Items from a data source
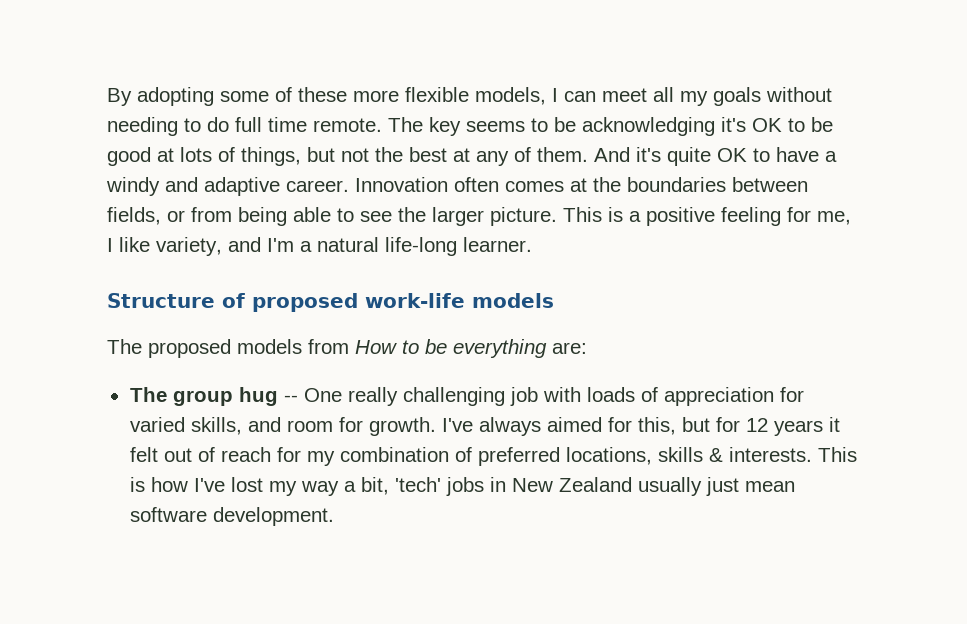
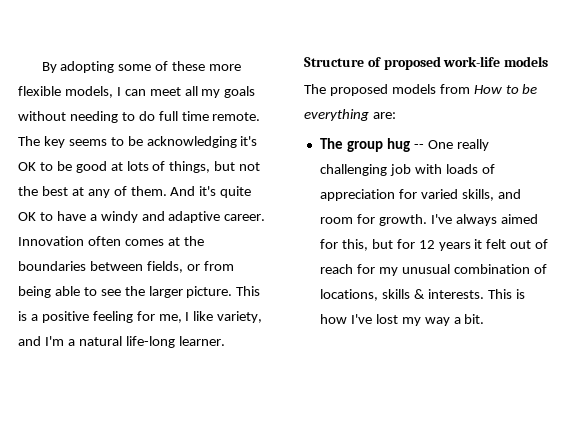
(335, 458) none -> [401,264,450,274] unusual
[477,447,560,466] preferred -> (547, 269) none
[360,477,795,496] [129,507,334,526] bit, 'tech' jobs in New Zealand usually just mean software development. -> [464,314,485,324] bit.

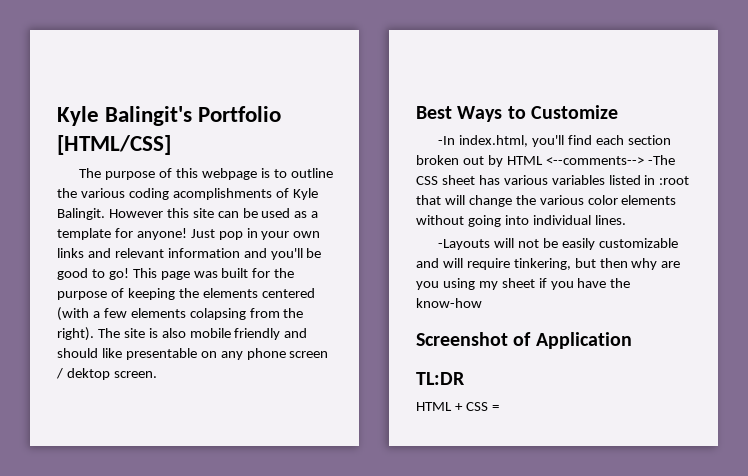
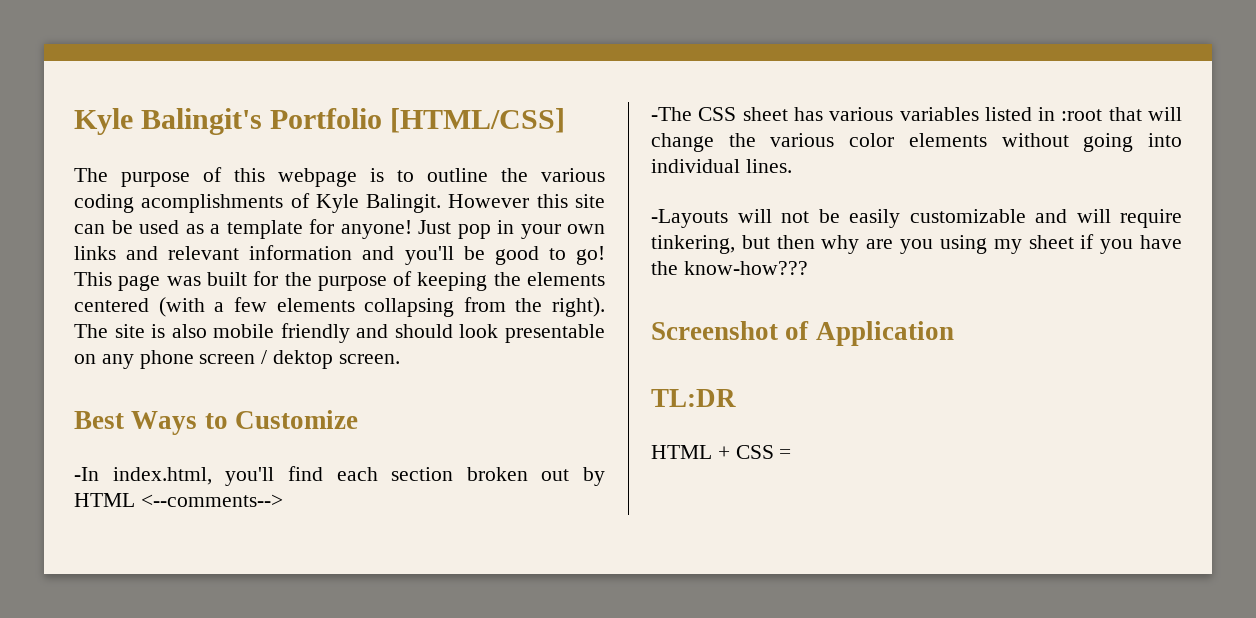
[189,308,246,320] colapsing -> [364,298,455,317] collapsing
[101,348,122,358] like -> [459,324,499,338] look
(644, 160) none -> (283, 500) //
[416,298,482,308] know-how -> [683,261,808,275] know-how???

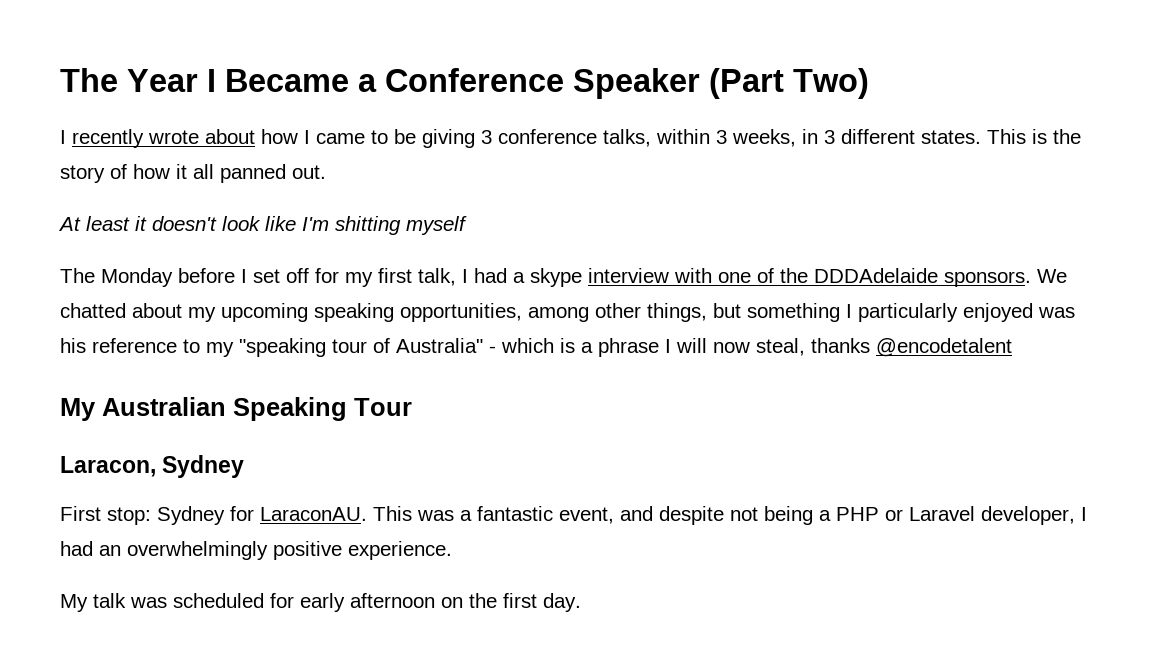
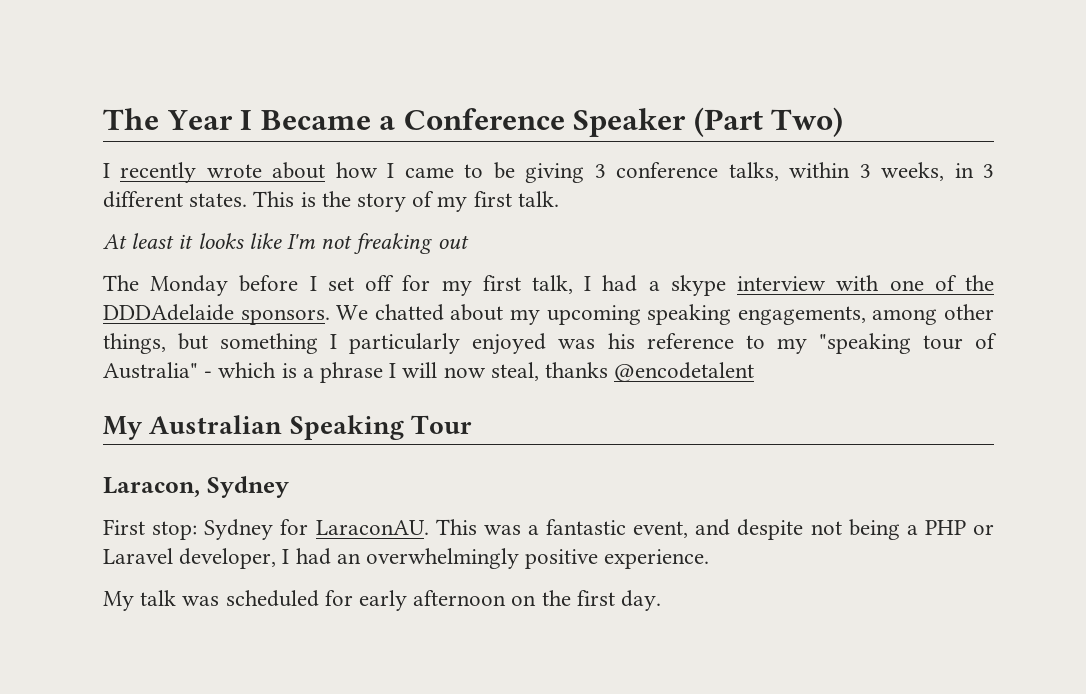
[133,164,326,183] [58,216,467,235] how it all panned out. // At least it doesn't look like I'm shitting myself -> [437,191,559,212] [103,233,469,254] my first talk. // At least it looks like I'm not freaking out
[400,303,522,322] opportunities, -> [737,306,866,325] engagements,

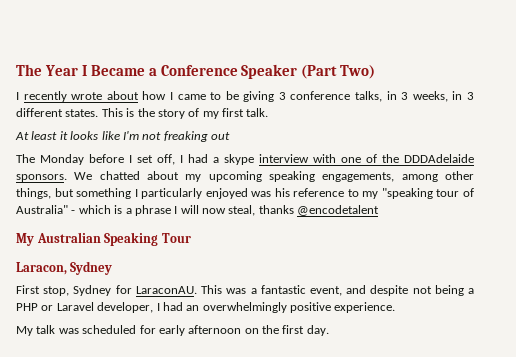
[789,162,851,178] within -> [386,91,397,100] in
[365,275,573,296] off for my first talk, -> [157,154,175,165] off,
[152,521,198,540] stop: -> [43,286,70,296] stop,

_Instructions to follow_
Output the lines of the data exactly, starting at the first and ending with the line that has "(644, 160) none -> (283, 500) //". Pictures are not part of it.

_Answer below_
(335, 458) none -> [401,264,450,274] unusual
[477,447,560,466] preferred -> (547, 269) none
[360,477,795,496] [129,507,334,526] bit, 'tech' jobs in New Zealand usually just mean software development. -> [464,314,485,324] bit.

[189,308,246,320] colapsing -> [364,298,455,317] collapsing
[101,348,122,358] like -> [459,324,499,338] look
(644, 160) none -> (283, 500) //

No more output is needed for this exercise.